Filed under: Blogroll, awk, expr, geek, python, tail, tech, unix — Wrote by Otu on Thursday, May 10th, 2007 @ 11:58 pm

To skip the first N lines in a file:

declare a variable to hold the total number of lines in the file. I use awk to calculate this. wc -l /path/to/file would also work(sic)

io2@berlin:~/Desktop$ l=$(awk ' END { print NR }' global.css)

Use expr to calculate the difference between the total number of lines and N, the number you want exclude.

io2@berlin:~/Desktop$ expr $l - N

Tie it all together using the unix tail command


io2@berlin:~/Desktop$ tail -n $(expr $l - N) global.css | less

Of course if this weren’t a test to see how well I *nix, I ‘d personally with a short python script I can call skip_n.py and add to my toolbox


fp = open('/path/to/file', 'r')
lines = fp.readlines(); fp.close()
print "".join(lines[10:]) # skip the first 10 lines and print the rest

Please submit easier/shorter alternatives in the comments. I am no expert ;-)

7 Comments   -
  • Comment by Gary Casey | May 11, 2007 @ 10:33 am

    ummm

    tail -n +10 /path/to/file is probably best

  • Comment by admin | May 12, 2007 @ 3:34 am

    Thanks Gary.

    That’s quite a neat undocumented trick.

  • Comment by Gary Casey | May 12, 2007 @ 9:21 am

    It *is* documented, for example on the gnu doc page for tail …

  • Comment by Fred | May 12, 2007 @ 10:48 am

    Undocumented ?

    man tail:

    NAME
    tail — display the last part of a file

    SYNOPSIS
    tail [-F | -f | -r] [-b number | -c number | -n number] [file …]

    DESCRIPTION
    The tail utility displays the contents of file or, by default, its stan-
    dard input, to the standard output.

    The display begins at a byte, line or 512-byte block location in the
    input. Numbers having a leading plus (“+”) sign are relative to the
    beginning of the input, for example, “-c +2” starts the display at the
    second byte of the input. Numbers having a leading minus (“-”) sign or
    no explicit sign are relative to the end of the input, for example, “-n
    2” displays the last two lines of the input. The default starting loca-
    tion is “-n 10”, or the last 10 lines of the input.

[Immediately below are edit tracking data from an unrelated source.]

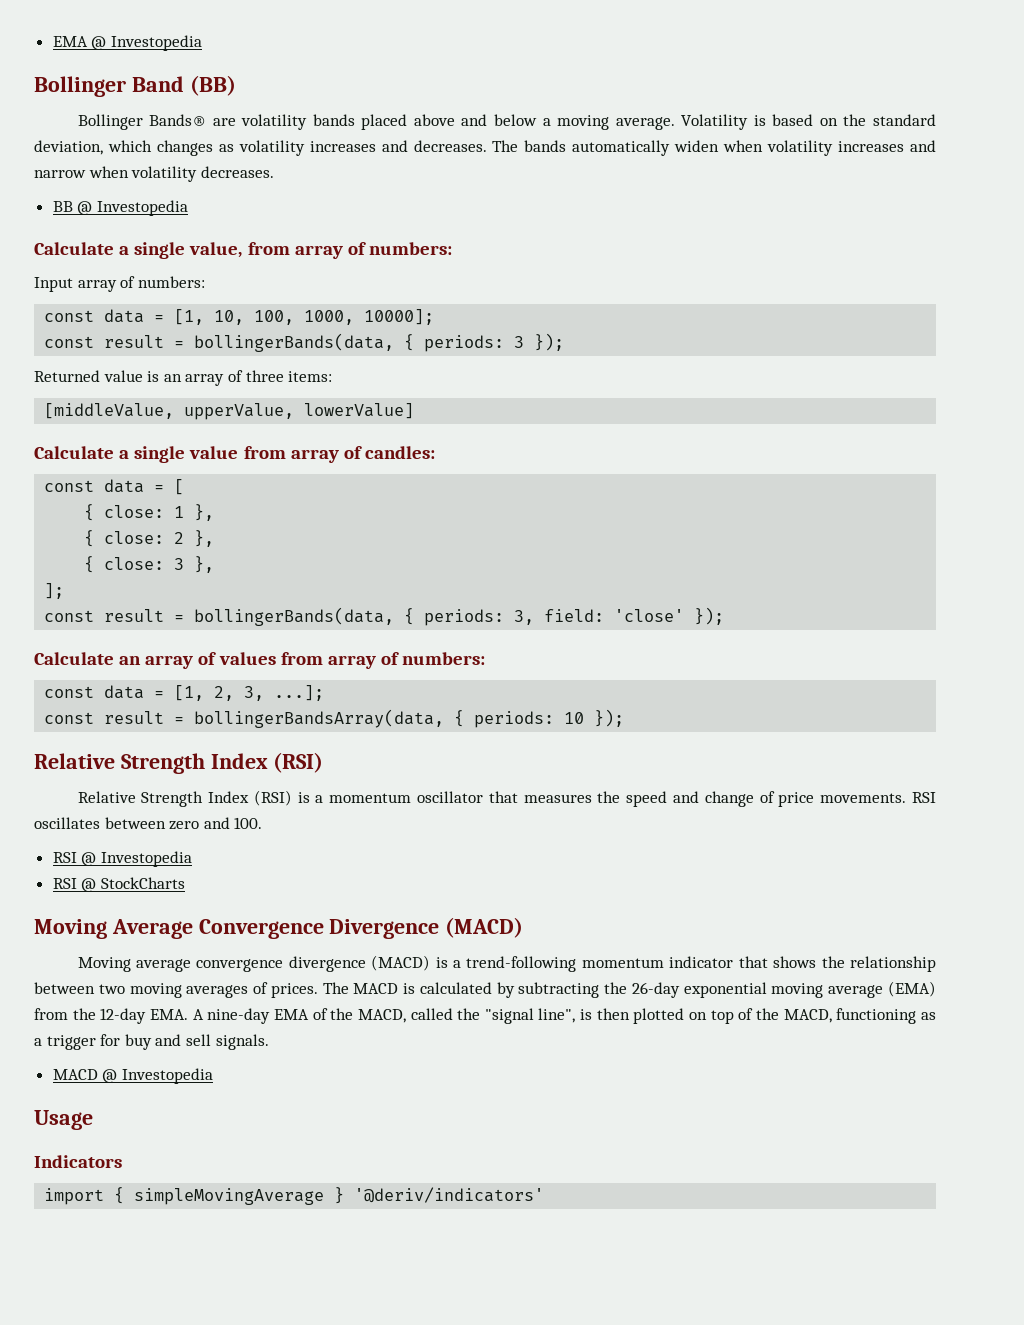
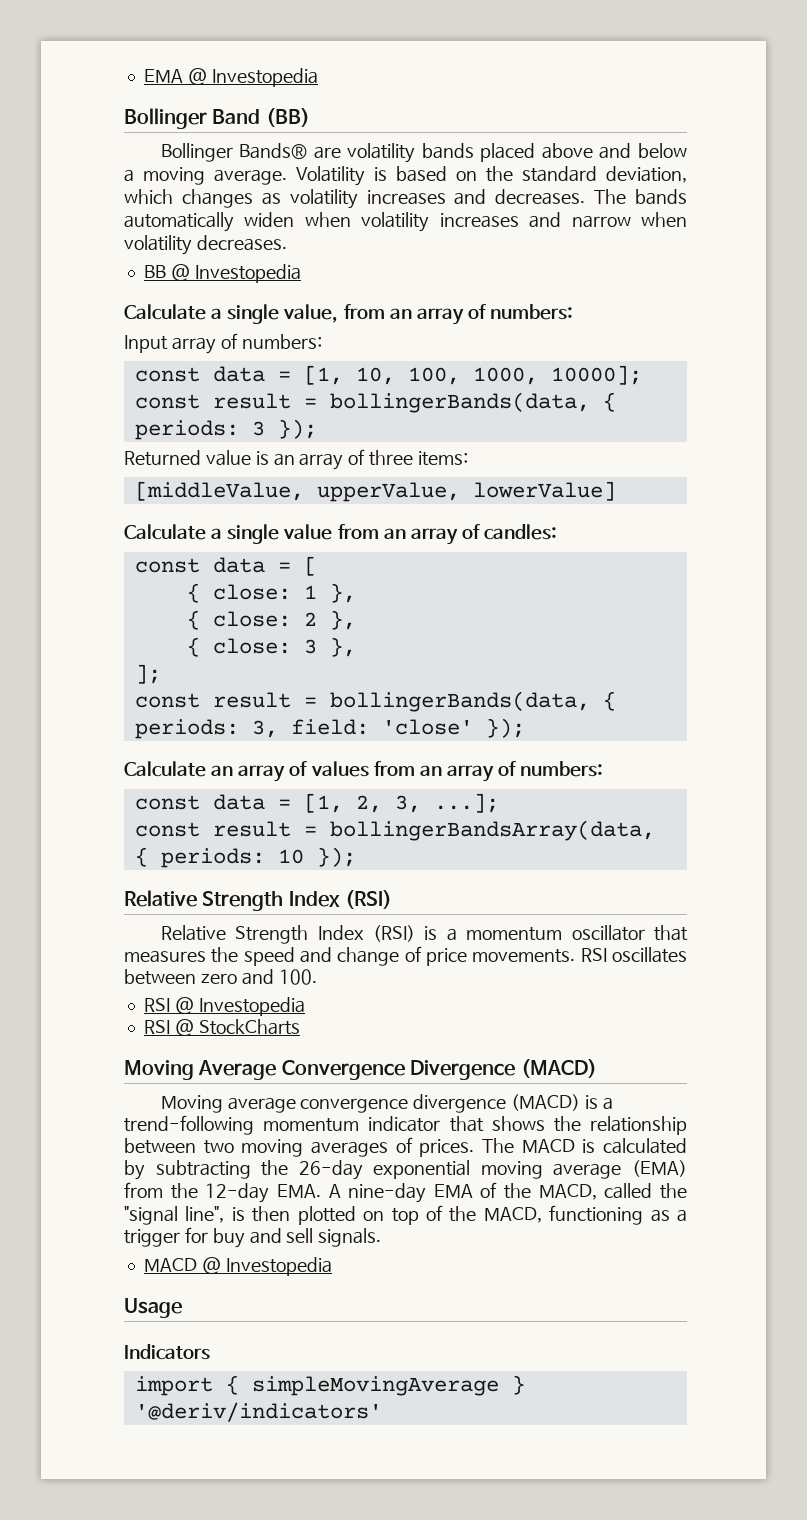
(290, 248) none -> [389,308,412,319] an
(286, 452) none -> [383,528,406,539] an
(323, 658) none -> [419,765,442,776] an

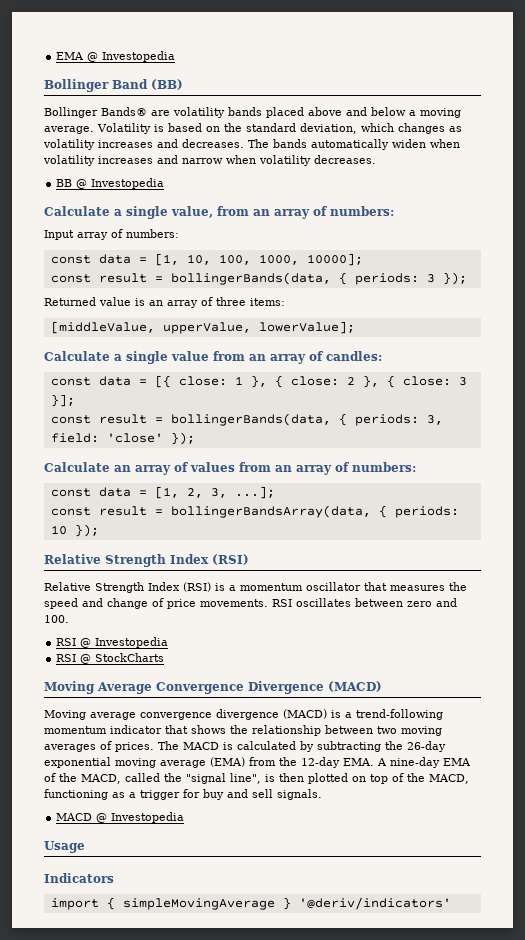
[472,481,616,501] lowerValue] -> [258,321,355,334] lowerValue];
[303,556,317,576] [186,583,200,603] [ // { -> [154,375,171,388] [{
(356, 593) // -> (267, 381) none
(356, 620) // -> (379, 381) none
[329,637,356,657] [134,664,161,684] }, // ]; -> [50,394,75,407] }];

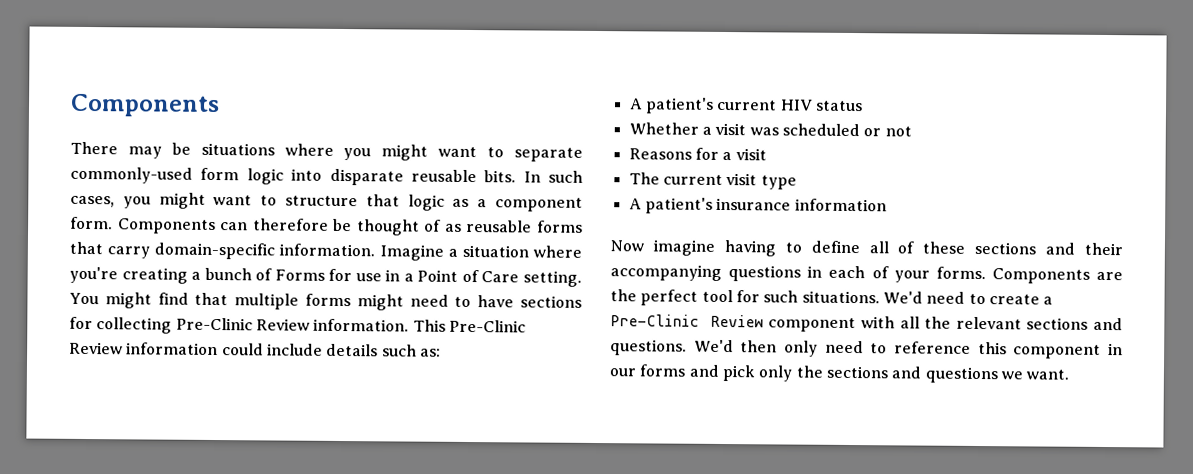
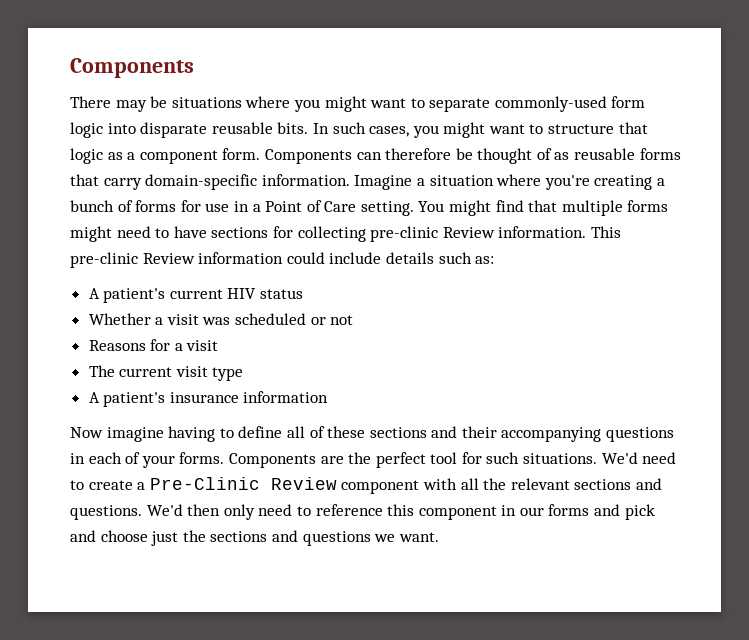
[274,269,325,281] Forms -> [135,200,177,212] forms
[175,317,253,331] Pre-Clinic -> [370,226,439,242] pre-clinic
[448,319,526,333] Pre-Clinic -> [70,252,138,268] pre-clinic
[758,365,793,382] only -> [70,530,179,546] and choose just

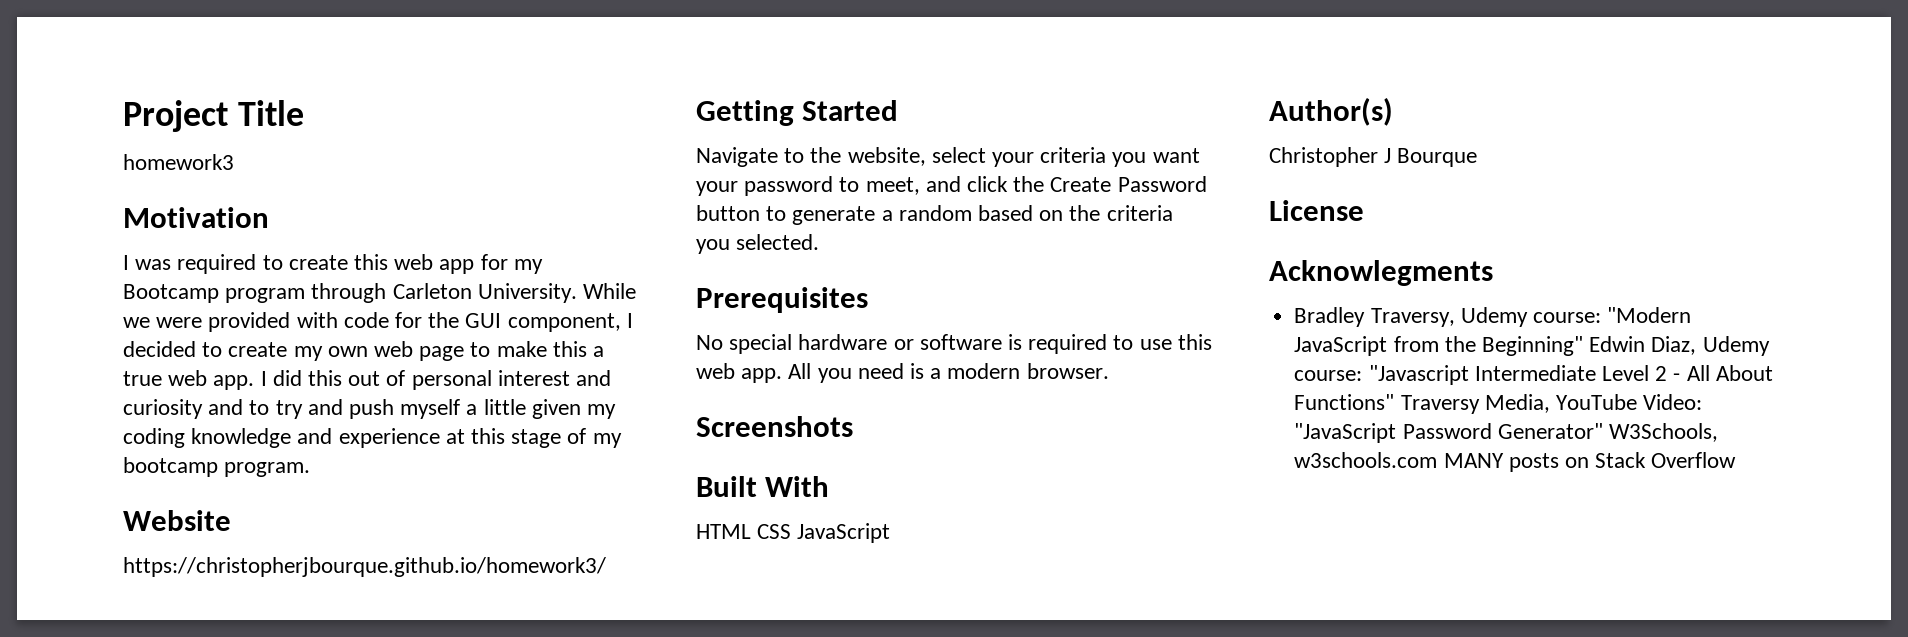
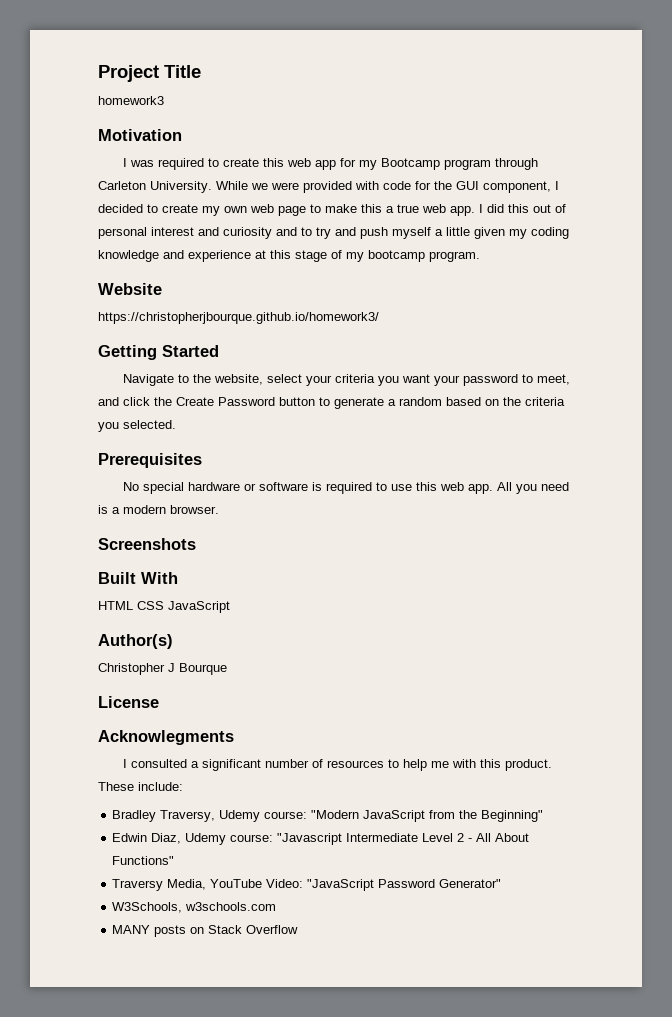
(1493, 273) none -> [122,759,552,771] [98,782,183,791] // I consulted a significant number of resources to help me with this product. These include:
(1583, 346) none -> (544, 816) //
(1395, 402) none -> (175, 860) //
(1603, 431) none -> (502, 883) //
(1438, 460) none -> (277, 906) //

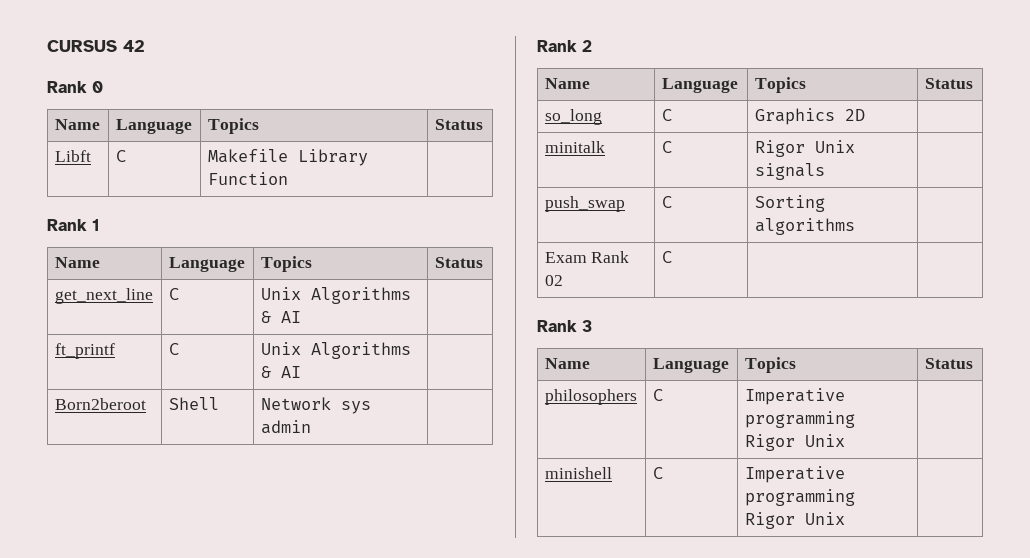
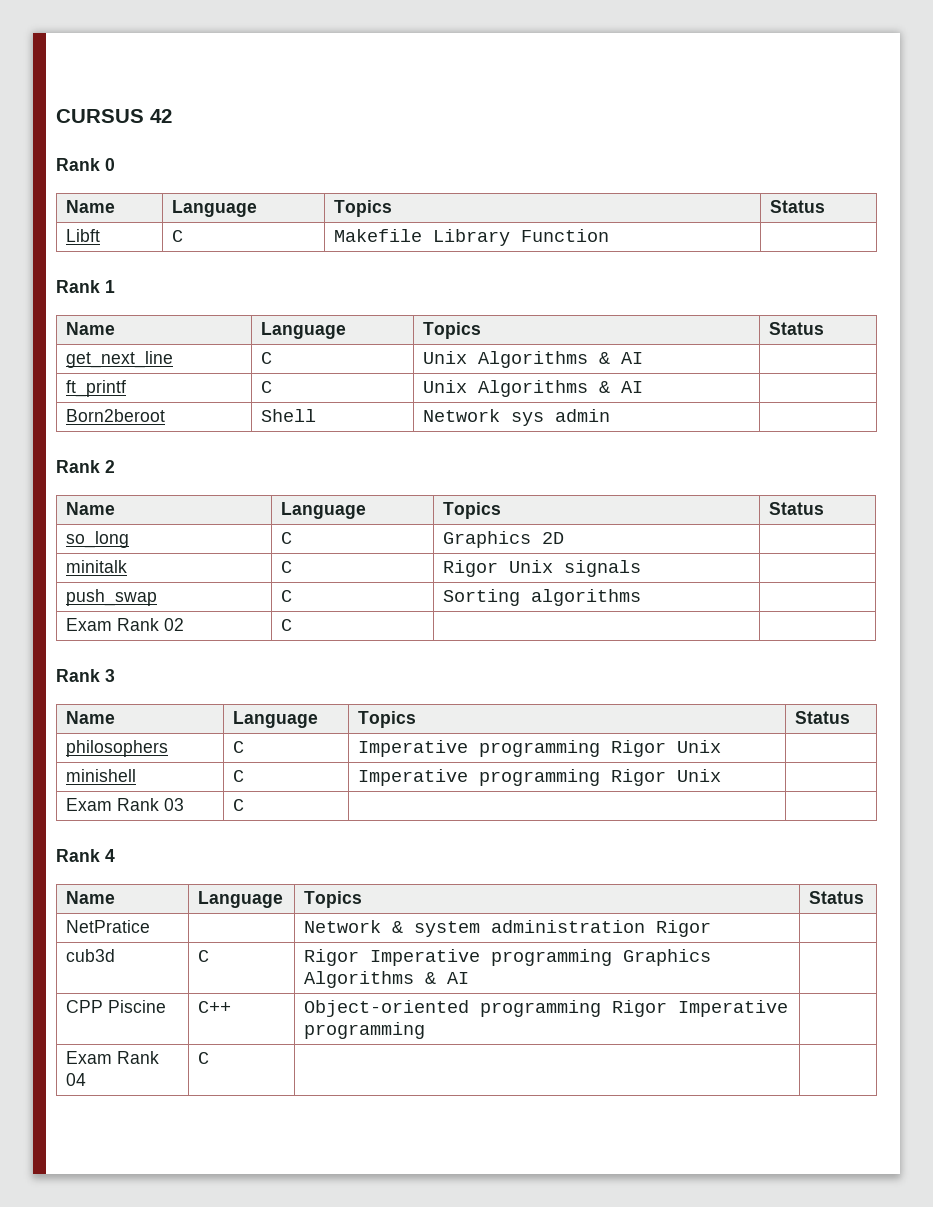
(845, 518) none -> [66,798,185,811] [233,799,245,811] [56,849,115,862] [66,891,116,904] [198,891,284,908] [304,891,363,908] [809,891,865,904] [66,920,151,933] [304,920,712,937] [66,949,116,962] [198,950,210,962] [304,949,712,966] [304,971,470,988] [66,1000,167,1013] [198,1001,232,1013] [304,1000,789,1017] [304,1022,426,1039] [66,1051,160,1064] [66,1073,87,1086] [198,1052,210,1064] // Exam Rank 03 | C | | // Rank 4 // Name | Language | Topics | Status // NetPratice | | Network & system administration Rigor | // cub3d | C | Rigor Imperative programming Graphics Algorithms & AI | // CPP Piscine | C++ | Object-oriented programming Rigor Imperative programming | // Exam Rank 04 | C | |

  • Comment by admin | May 12, 2007 @ 10:43 pm

    An error on my part. Found it on my distro and it reads thus


    If the first character of N (the number of bytes or lines) is a ‘+’, print beginning with the Nth item from the start of each file, otherwise, print the last N items in the file. N may have a multiplier suffix: b 512, k 1024, m 1024*1024.

  • Comment by Nic Ferrier | May 29, 2007 @ 5:20 am

    Also, it’s trivial with awk:

    awk ‘NR > 10′ file.lis

    perl can do something very similar.

  • Comment by Otu | October 22, 2007 @ 2:04 am

    Another example - this time using sed

    sed -e :a -e ‘$q;N;11,$D;ba’

    print last 20 lines - trick is to substitute 11 with N+1 where N is the number of lines you want.